Une Obésité maîtrisée : le parcours d’un salarié

Deux mois plus tard

Je le revois. Les choses sont allées bon train.

Le bilan confirme parfaitement ce que nous supposions : diabète de type 2, hypertension artérielle, SAHOS (syndrome d’apnées, hypopnées obstructives du sommeil).
Il a un traitement hypotenseur, un hypoglycémiant, un traitement de la dyslipidémie.

Il dispose la nuit, d’un appareil à pression positive continue, et il n’en est pas mécontent.

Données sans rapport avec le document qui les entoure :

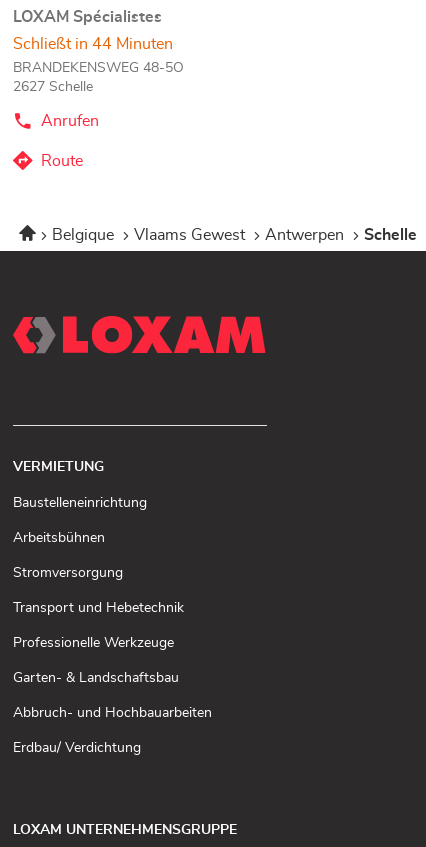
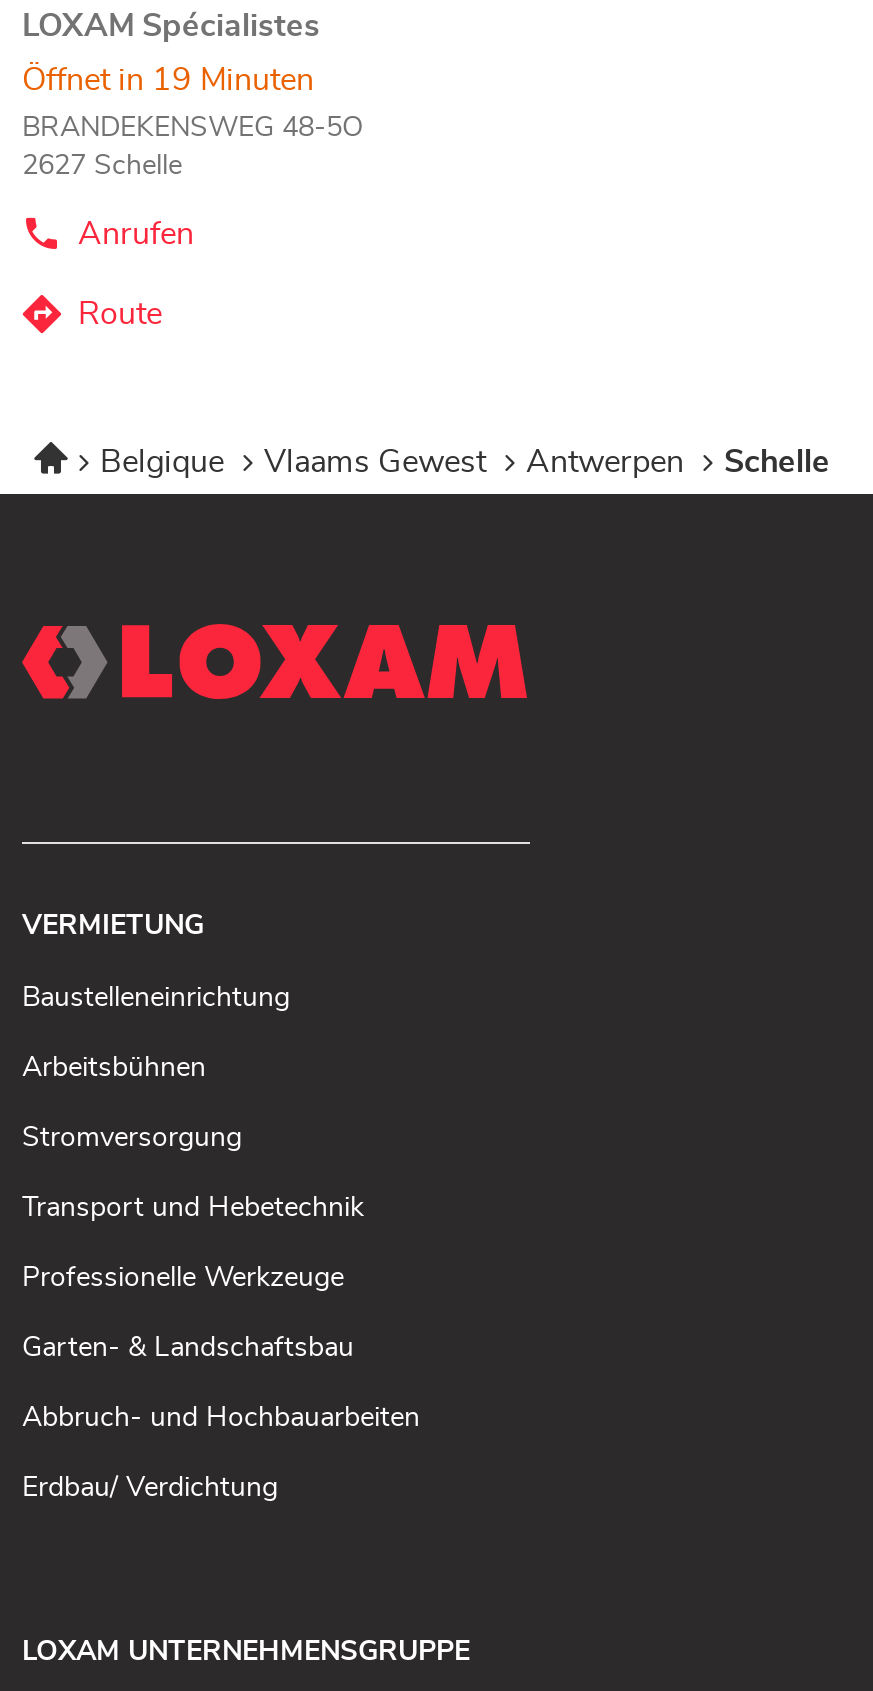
- Schließt in 44 Minuten
+ Öffnet in 19 Minuten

On lui a conseillé d’augmenter son activité physique, mais il lui est difficile de marcher plus vite car il s’essouffle rapidement et il dispose d’une voiture de fonction qu’il peut utiliser aussi pour ses déplacements personnels. Le village dans lequel il habite accueille juste une boulangerie, mais pour toutes les autres courses alimentaires, il faut utiliser un véhicule.
On lui a proposé les thérapies comportementales, mais il n’a pas adhéré.

Mais aussi et surtout, on lui a parlé régime.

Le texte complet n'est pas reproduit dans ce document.